_PROBLEM:_
Your answer should be one number, namely how many lines in the listing below include the word "label".

_THE RECORDS:_
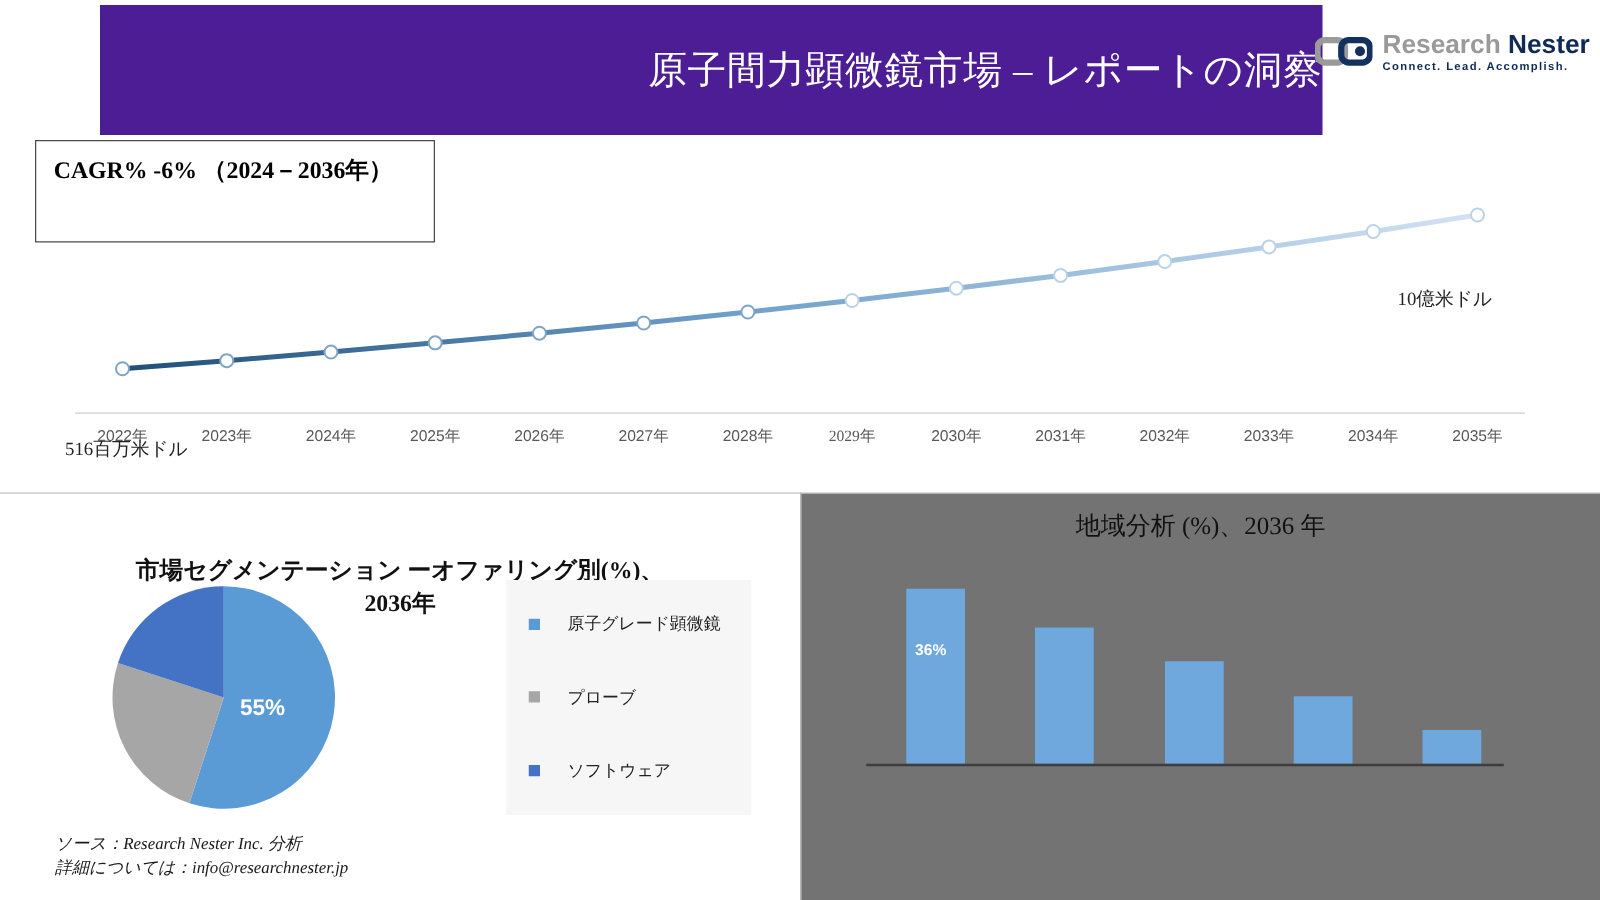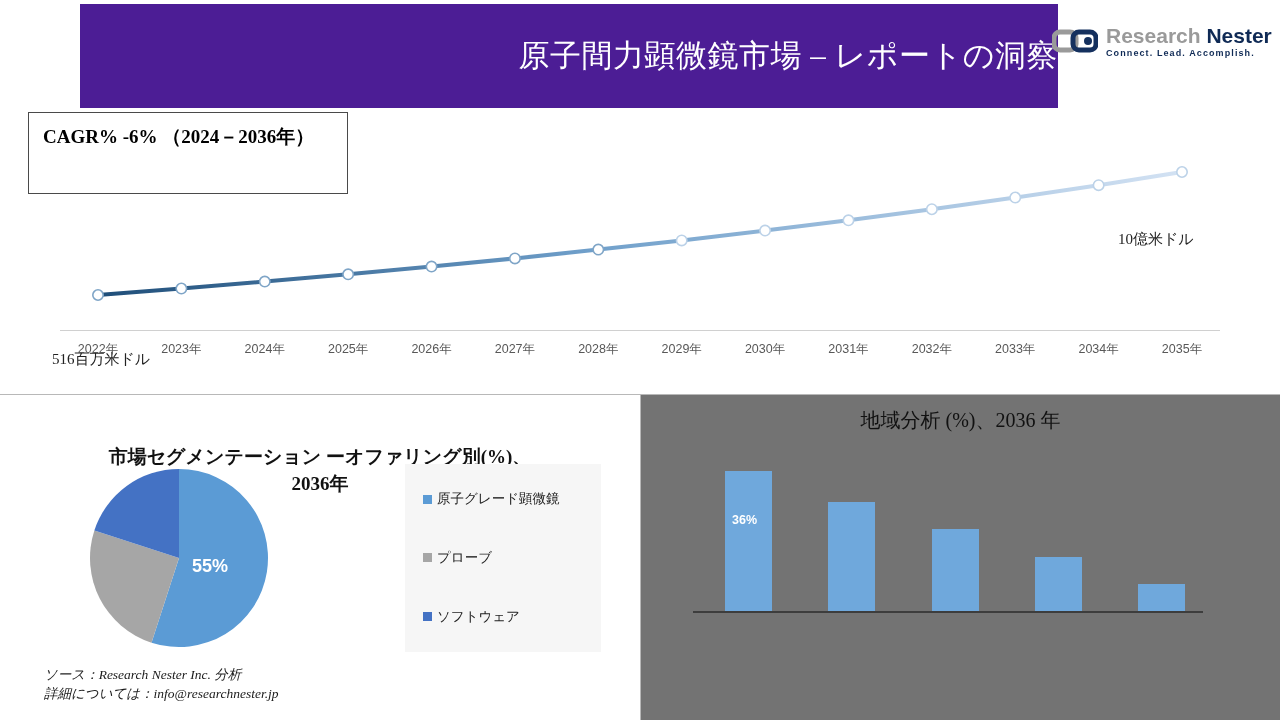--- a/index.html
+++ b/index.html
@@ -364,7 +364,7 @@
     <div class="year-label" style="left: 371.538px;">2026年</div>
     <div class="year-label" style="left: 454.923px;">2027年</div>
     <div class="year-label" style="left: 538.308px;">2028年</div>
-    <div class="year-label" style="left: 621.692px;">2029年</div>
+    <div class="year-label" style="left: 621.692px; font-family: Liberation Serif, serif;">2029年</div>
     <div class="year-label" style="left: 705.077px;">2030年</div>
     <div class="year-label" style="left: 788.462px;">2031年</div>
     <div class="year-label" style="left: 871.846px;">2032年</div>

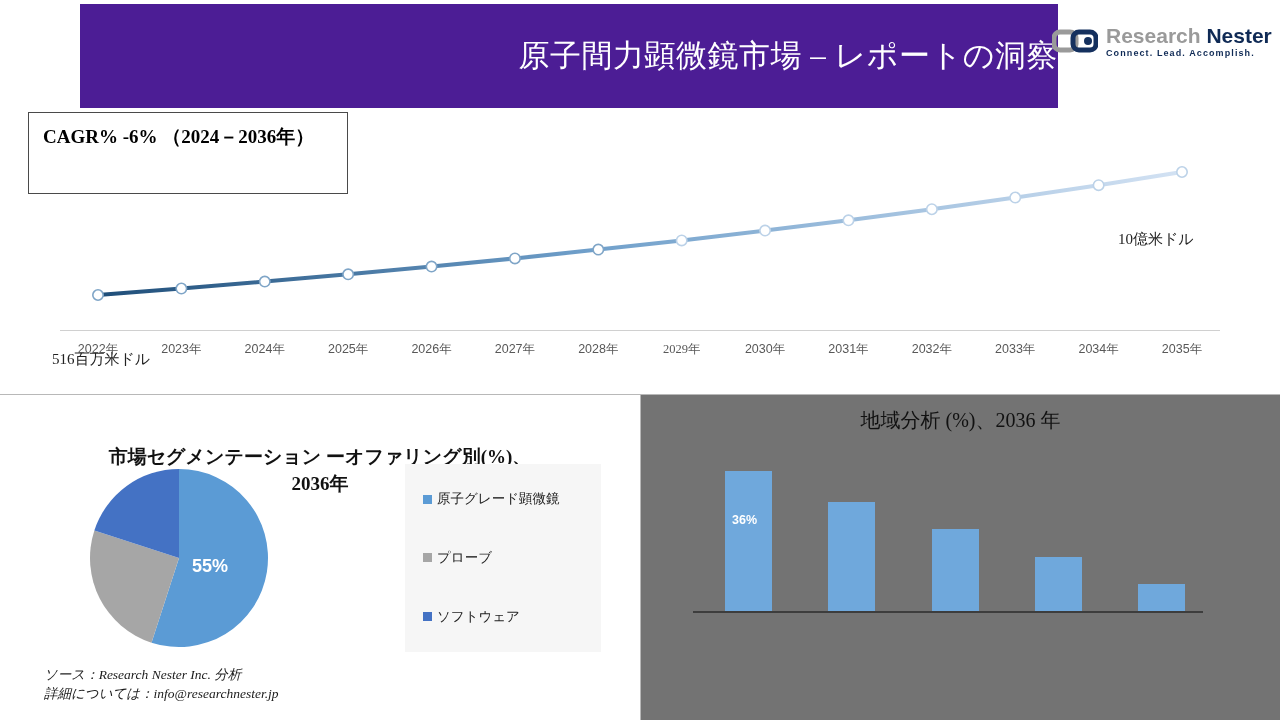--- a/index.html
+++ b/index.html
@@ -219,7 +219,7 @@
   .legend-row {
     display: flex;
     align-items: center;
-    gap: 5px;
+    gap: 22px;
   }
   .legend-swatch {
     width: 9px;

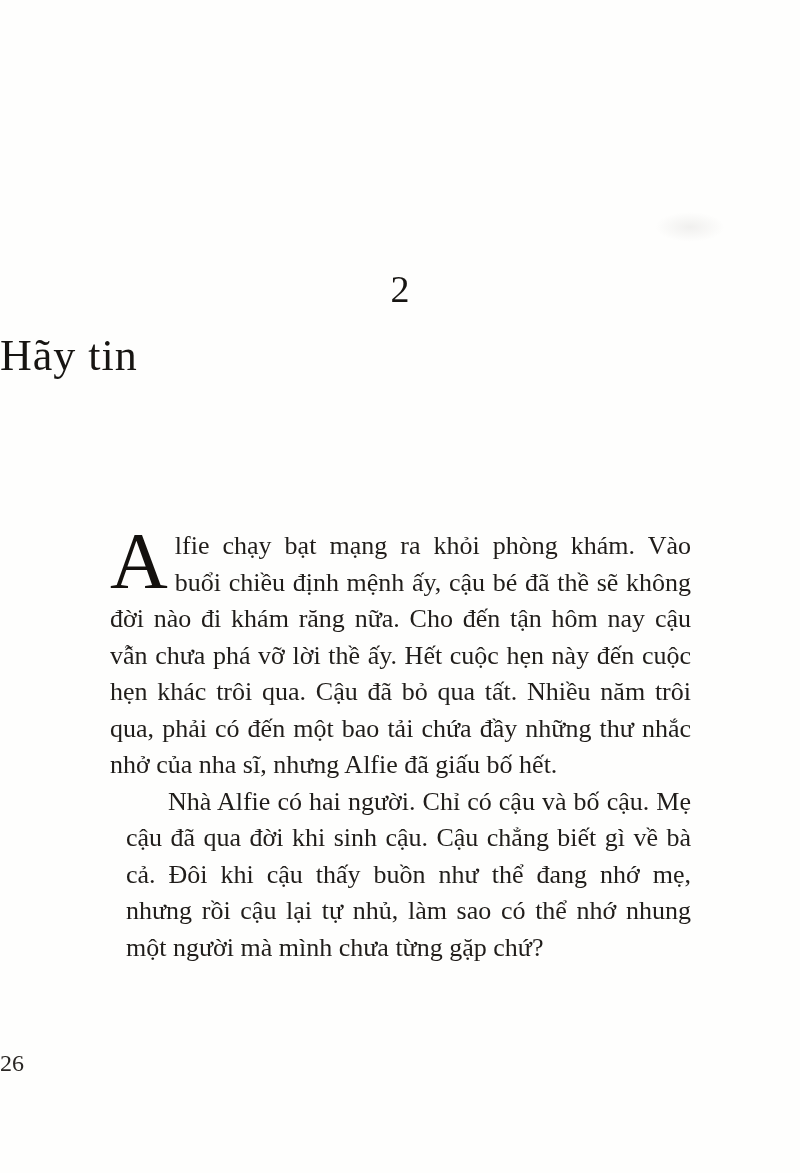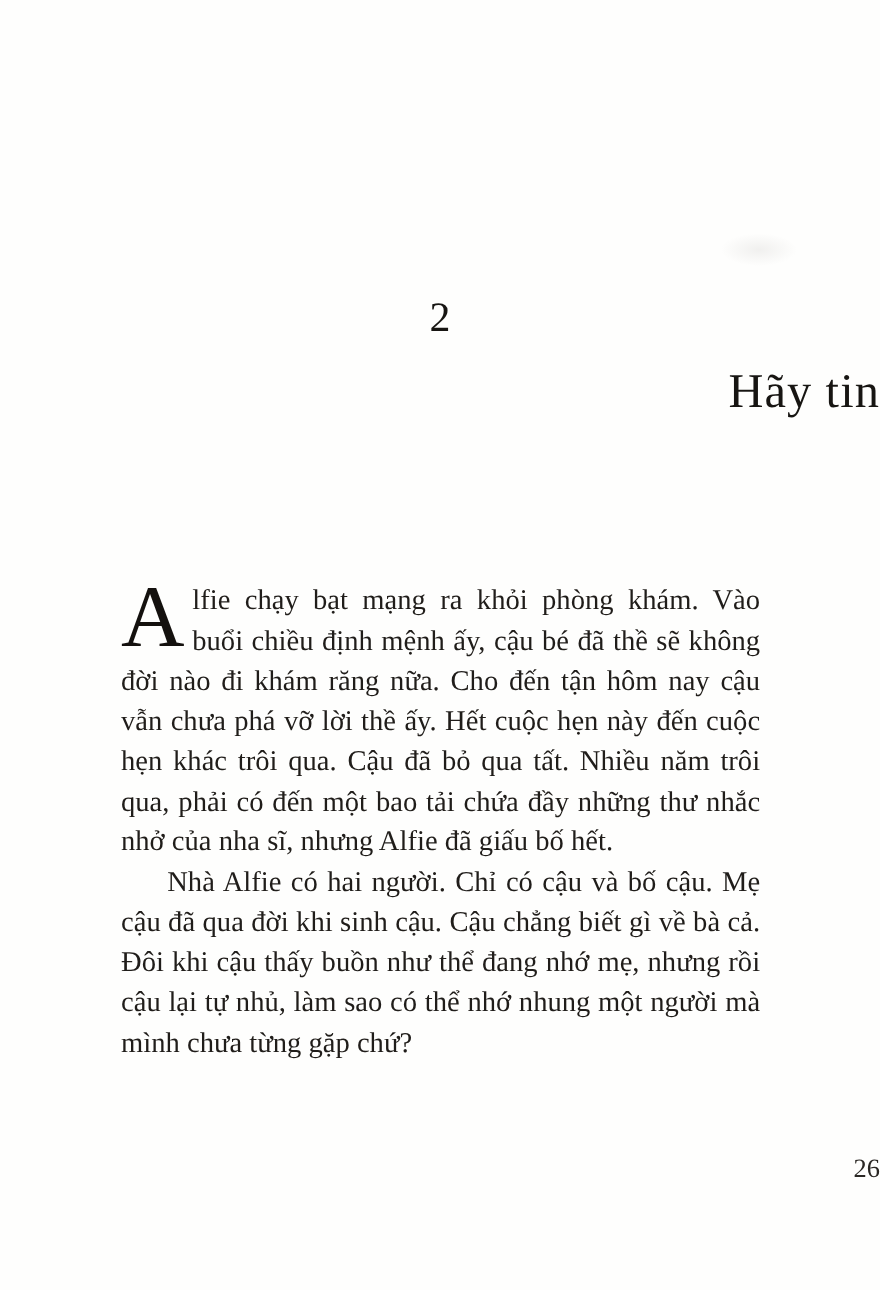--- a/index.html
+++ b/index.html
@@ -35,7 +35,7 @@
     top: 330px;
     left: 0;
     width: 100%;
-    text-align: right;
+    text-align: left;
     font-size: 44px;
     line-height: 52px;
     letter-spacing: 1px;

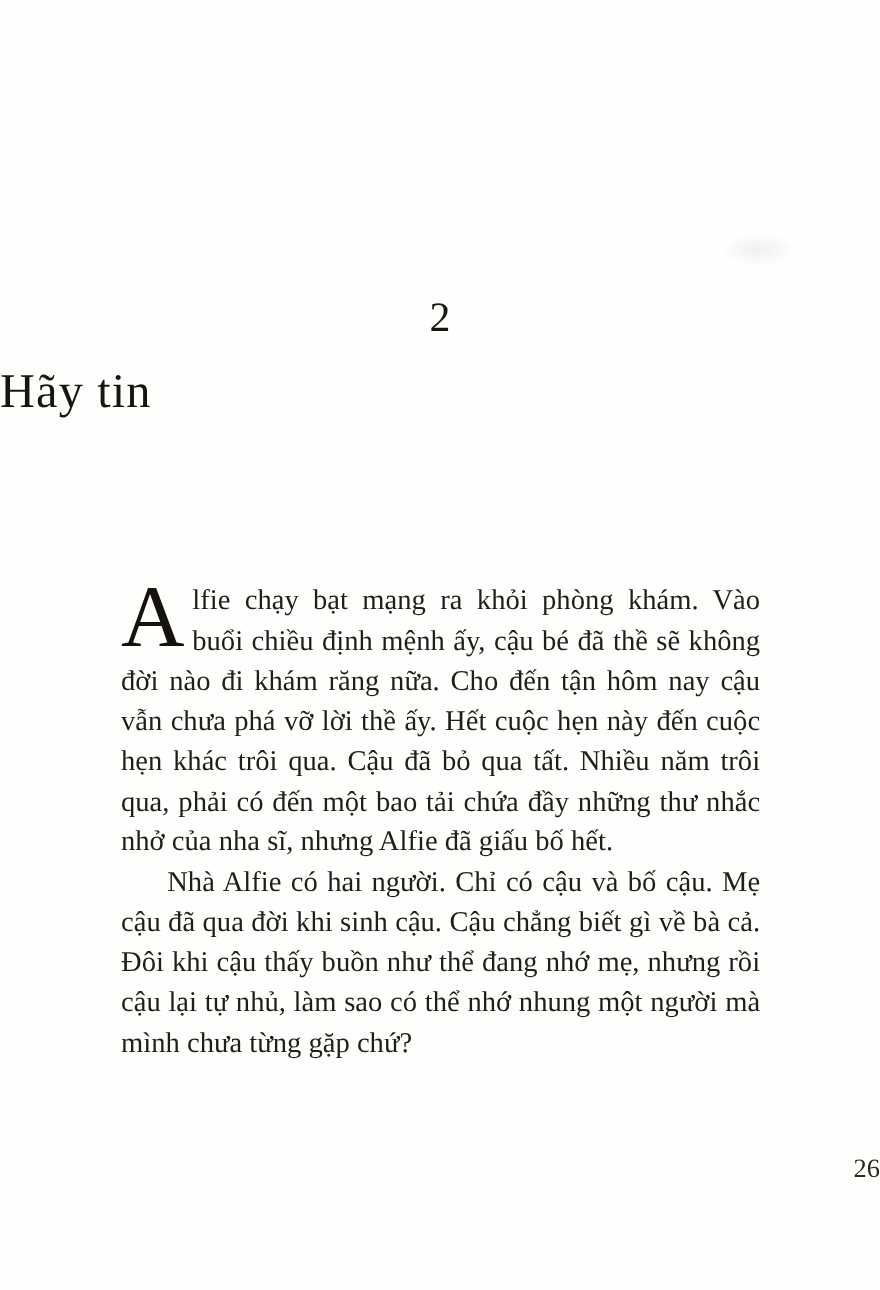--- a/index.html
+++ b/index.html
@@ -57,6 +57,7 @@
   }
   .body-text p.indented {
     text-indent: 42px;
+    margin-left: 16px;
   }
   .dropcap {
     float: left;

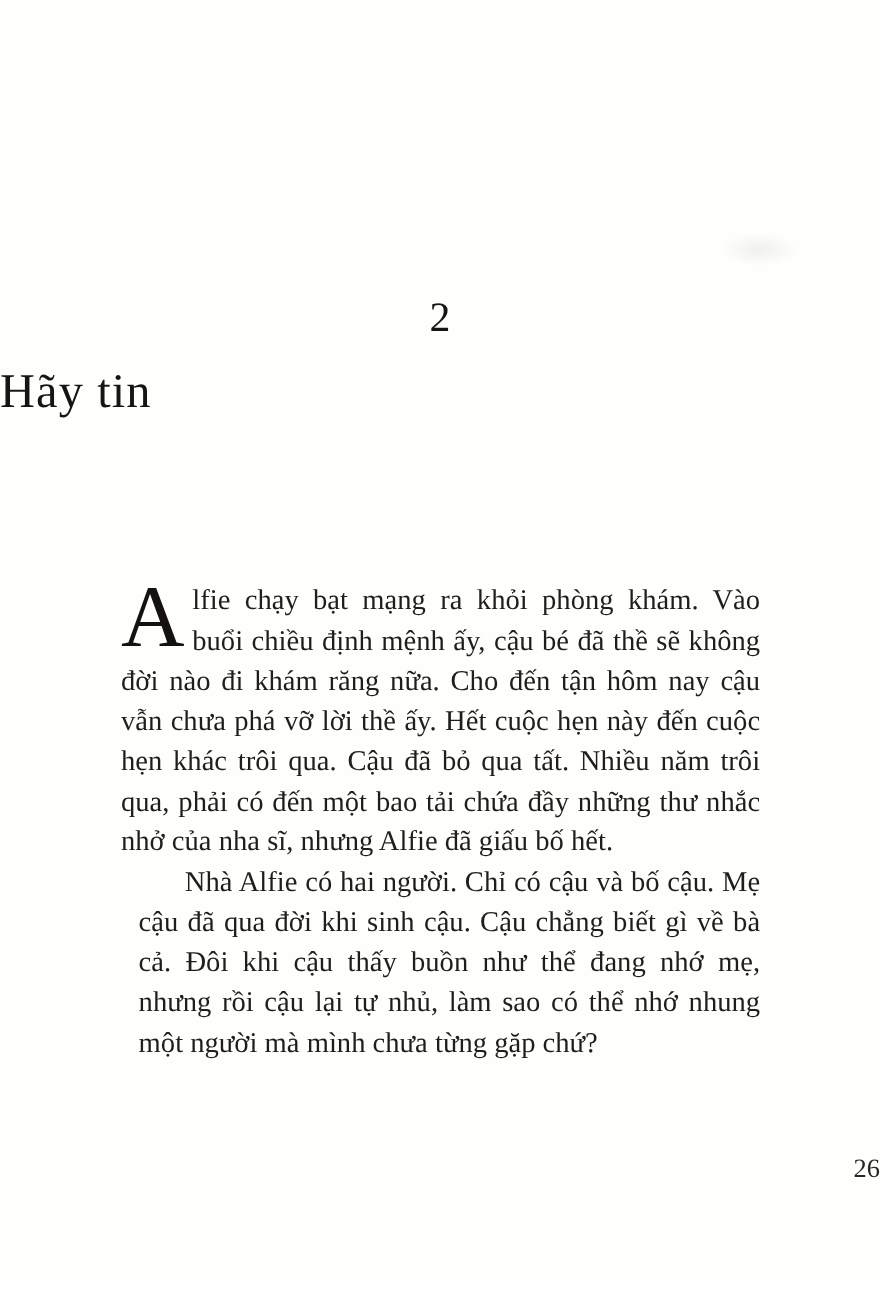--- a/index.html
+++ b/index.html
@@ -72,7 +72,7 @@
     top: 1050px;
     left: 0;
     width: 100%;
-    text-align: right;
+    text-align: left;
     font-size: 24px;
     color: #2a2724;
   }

_TASK OUTPUT:_
8